The anxiety first felt in the gay and hemophiliac populations
later spread to the general public when it was disclosed that
AIDS had affected celebrities with whom they more closely
identified. There was also a growing awareness that AIDS was a
disease of unknown origin with a prolonged incubation period,
allowing apparently healthy people to unknowingly transmit the
infection. There were few drugs that seemed even partially
effective and no cure or vaccine. The illness appeared to be
universally fatal. In addition, some politicians fueled this
growing anxiety with calls for mandatory testing in order to
isolate those infected. The evident connection with sexuality
added a level of discomfort to the fear.
The scapegoat for this disease was quickly identified by some
religious leaders who proclaimed AIDS as God's retribution for
the sinful acts of homosexuals. A distinction was made
concerning those who were "innocently" infected and those who
were not. On an international level, African countries felt
accused by the western nations as the source of HIV. This
unfortunately led to a blanket denial by some African countries
that AIDS even existed within their borders, leading to a tragic
delay of several years in responding to this rapidly growing
menace.
From health care workers sliding trays of food into the doorways
of AIDS patients to Washington, D.C., police officers wearing
elbow-length rubber gloves when dealing with activists at the
Third International AIDS Conference, stories of irrational
behavior proliferated, even in the face of firmly established
knowledge about transmission. As recently as 1995, U.S. Secret
Service agents at the White House felt the need to wear gloves
while doing a security check of a group of gay and lesbian
visitors invited by President Bill Clinton.
Although calls for the isolation of patients never resulted in a
national policy in the United States, many people living with
HIV and AIDS have been shunned by their own families, co-workers
and acquaintances, and even by some health professionals. One of
the most egregious examples of this shunning was illustrated in
a newspaper photograph of an infected baby's crib in a hospital
with a sign that read, "Do not touch!" Young heroes with AIDS
were living symbols of all those who had suffered not only the
effects of HIV, but the vicious rejection by their communities.
Clearly, these responses are not very different from those of
ancient times.
Yet despite the bigotry, denial, ignorance, and apathy, AIDS
became a catalyst in the communities hardest hit -- rallying
people to fight both the disease and the societal ills that
intensified their struggle. A number of people found an inner
strength that helped them to care for those infected with HIV
and to create an atmosphere of acceptance and compassion. Some
became activists to create change in governmental policies and
society's attitudes. A sense of pride flourished within the
lesbian and gay community as a result of the outstanding work of
grassroots organizations and the hundreds of thousands of hours
of volunteer service by individuals across the United States.

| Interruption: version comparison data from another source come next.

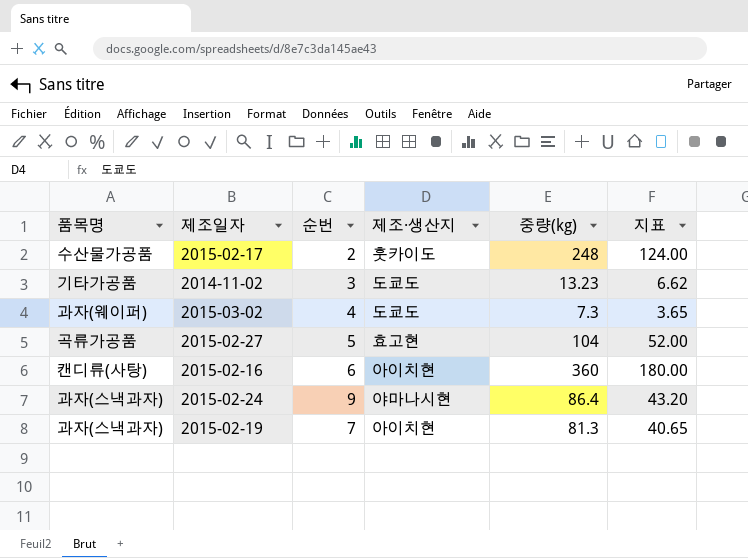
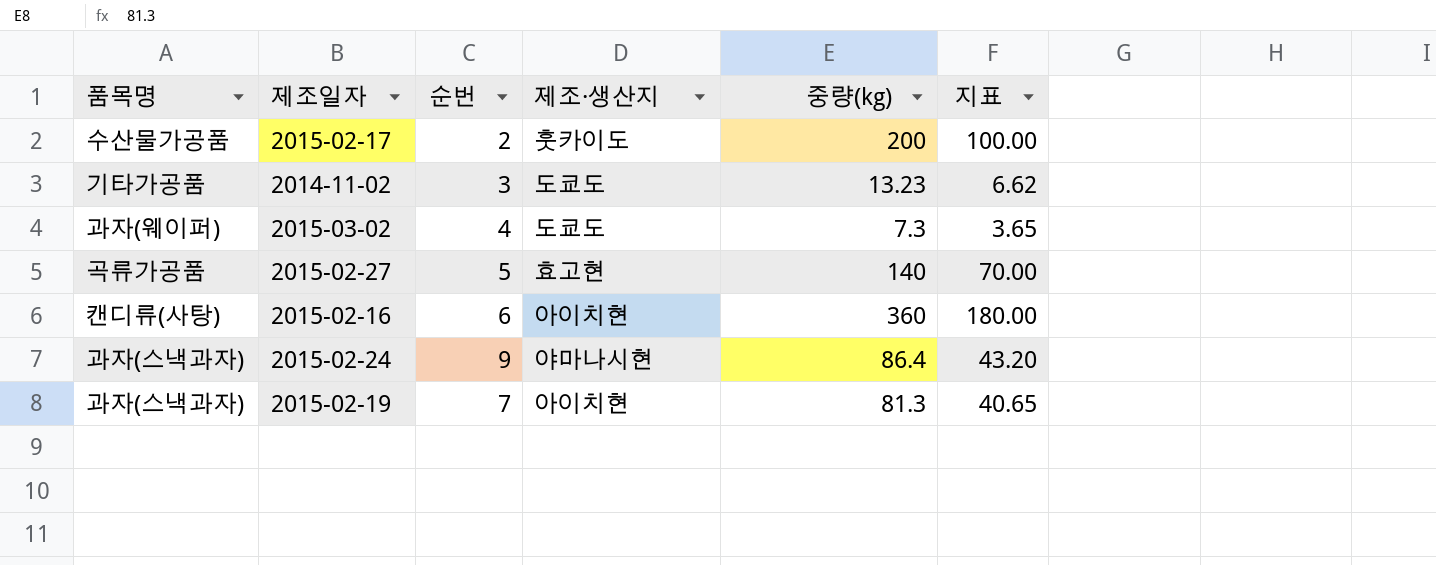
2015-02-17 | 중량(kg): 248 -> 200
2015-02-17 | 지표: 124.00 -> 100.00
2015-02-27 | 중량(kg): 104 -> 140
2015-02-27 | 지표: 52.00 -> 70.00

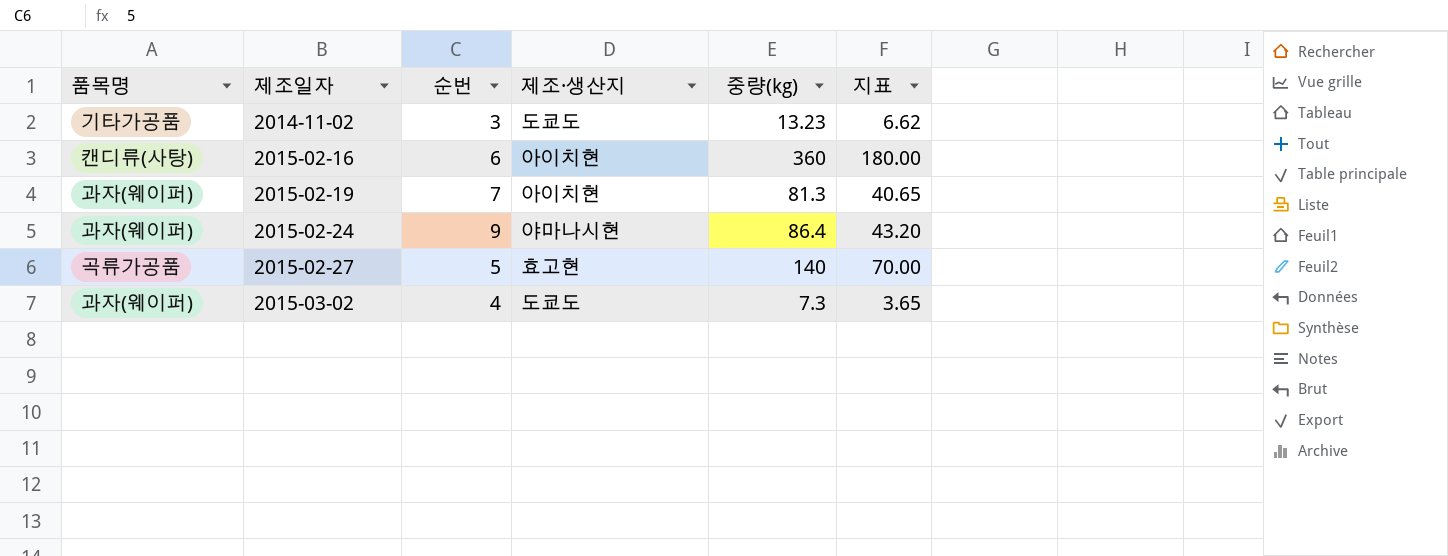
row order: none -> 제조일자 ascending
row 2015-02-17: 수산물가공품 | 2 | 훗카이도 | 200 | 100.00 -> none
2015-02-19 | 품목명: 과자(스낵과자) -> 과자(웨이퍼)
2015-02-24 | 품목명: 과자(스낵과자) -> 과자(웨이퍼)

This dedication (in the face of the government's response) led
to a sense of "ownership" of the disease.
Over the past decade and a half, the epidemic, those infected,
their caregivers, and the institutions have changed, reflecting
the diversity of America at large. The disease is moving from an
acute care inpatient problem to a chronic outpatient disease.

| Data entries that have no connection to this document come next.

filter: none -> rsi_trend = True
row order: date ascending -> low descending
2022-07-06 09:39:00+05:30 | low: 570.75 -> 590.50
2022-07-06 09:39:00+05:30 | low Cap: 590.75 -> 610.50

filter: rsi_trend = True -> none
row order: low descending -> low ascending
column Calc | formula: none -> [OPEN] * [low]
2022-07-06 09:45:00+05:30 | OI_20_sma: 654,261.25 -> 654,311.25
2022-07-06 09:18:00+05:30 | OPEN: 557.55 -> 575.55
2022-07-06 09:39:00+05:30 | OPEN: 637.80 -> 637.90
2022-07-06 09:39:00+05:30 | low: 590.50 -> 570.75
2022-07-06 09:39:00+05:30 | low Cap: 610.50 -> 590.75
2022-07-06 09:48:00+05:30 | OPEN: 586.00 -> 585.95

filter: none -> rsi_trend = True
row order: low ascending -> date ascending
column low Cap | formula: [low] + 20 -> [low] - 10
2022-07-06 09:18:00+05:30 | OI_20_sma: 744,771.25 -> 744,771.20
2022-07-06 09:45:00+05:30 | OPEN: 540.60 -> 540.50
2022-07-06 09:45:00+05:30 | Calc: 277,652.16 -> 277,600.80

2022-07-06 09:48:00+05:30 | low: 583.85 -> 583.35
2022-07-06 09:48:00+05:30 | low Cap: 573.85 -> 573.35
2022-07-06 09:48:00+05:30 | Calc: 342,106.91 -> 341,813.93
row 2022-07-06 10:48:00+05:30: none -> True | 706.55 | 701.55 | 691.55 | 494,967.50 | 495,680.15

Service groups have become multimillion-dollar organizations,
requiring individuals trained in finance, development, and
general administration. AIDS organizations number in the
thousands.
As we move into the twenty-first century, we cannot allow
ourselves to slide into apathy and complacency, taking for
granted these monumental gains. Poverty, racism, homophobia, and
the lack of quality education and health care will continue to
threaten our ability to deal effectively with AIDS, as well as
all future epidemics. We must seize this opportunity to reassess
our humanity and improve the total health of our society.